Saturdays in our house start out wonderfully. When Child #1 was born, Husband inadvertently created The Breakfast Club. (Not to be confused with the movie of the same name. No illegal substances that I know of, although I’d imagine there has been some eye rolling and attitude across the table over the years.) If you are old enough to walk, you are old enough to participate in Breakfast Club. So for the past 13 years, Husband and Offspring have headed out on Saturday mornings for their weekly meeting. Used to be, when we lived in Hoboken, that they walked around the corner to a coffee shop (hence the “you need to be able to walk” rule), but now they head out to a local diner where the waitresses make a big deal over them, ask them about their week, and generally talk with them like they were regulars a la Norm and Cliff from Cheers (again, without any substances stronger than orange juice and hash browns).
You’ll notice that nowhere in that paragraph am I mentioned. Sometimes I join the Club as a Special Guest, but more often than not I use the time to head to the gym or, less likely, sleep in. The times that I do go to Breakfast Club, the waitresses say things like, “I always wondered who their mother was,” or “So nice to SEE you!” I feel a bit like an interloper.

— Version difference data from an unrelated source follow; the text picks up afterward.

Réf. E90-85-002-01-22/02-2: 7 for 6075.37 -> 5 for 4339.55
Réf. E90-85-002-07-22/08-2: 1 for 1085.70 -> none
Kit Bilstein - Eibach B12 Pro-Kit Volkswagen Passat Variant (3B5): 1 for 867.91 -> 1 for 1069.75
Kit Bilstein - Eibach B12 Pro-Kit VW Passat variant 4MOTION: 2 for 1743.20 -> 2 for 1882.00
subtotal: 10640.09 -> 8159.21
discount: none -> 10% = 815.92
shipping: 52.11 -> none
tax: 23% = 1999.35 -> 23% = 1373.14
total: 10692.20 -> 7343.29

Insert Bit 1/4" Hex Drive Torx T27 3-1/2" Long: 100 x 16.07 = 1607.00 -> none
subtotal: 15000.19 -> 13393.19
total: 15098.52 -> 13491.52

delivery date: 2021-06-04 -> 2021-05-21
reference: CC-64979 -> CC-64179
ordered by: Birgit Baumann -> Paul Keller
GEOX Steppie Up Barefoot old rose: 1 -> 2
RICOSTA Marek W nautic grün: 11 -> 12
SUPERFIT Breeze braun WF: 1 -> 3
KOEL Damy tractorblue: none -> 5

The family has their ordering routine — one child always gets grilled cheese and fries (!) for example, and one orders decaf coffee. I have learned, in my limited appearances, to keep my mouth shut and go with the flow. (But really, fries?)
Way back a hundred years ago, I taught a parenting program called Redirecting Children’s Behavior. One of the lessons of the course was adapted from Stephen Covey’s 7 Habits work: crediting and debiting emotional bank accounts. In a nutshell, we’ve all got these emotional bank accounts, and the people in our lives make credits and debits to the account. For parents, when we continually debit our children’s accounts, through impatience, nagging, yelling, and otherwise less-than-perfect parenting behavior, but fail to make any credits (together time, respectful conversations, allowing independence, etc), then we run the risk of “overdraft” and the resulting behavior from our children reflects this.
Why do I bring this up? Because Saturday’s Breakfast Clubs have been happening for more than a decade, and it is truly time well spent among the children and Husband. He makes major credits to their accounts during this hour at the diner, and they reciprocate for his account. The Offspring know to count on the weekly meeting (it is rarely canceled), and it sets the tone for their time together on the weekends. Are some meetings of the Club better than others? Of course. At times, the car ride to the diner is a cause of great conflict and unpleasantness (turns out one still can’t sit next to another without making the other crazy) and the Club comes home grumpier and testier than is optimal. But the net-net from all these Club meetings is that they have a relationship with their father — and he with them — that is their own: pretty happy, and independent from me. Win win win!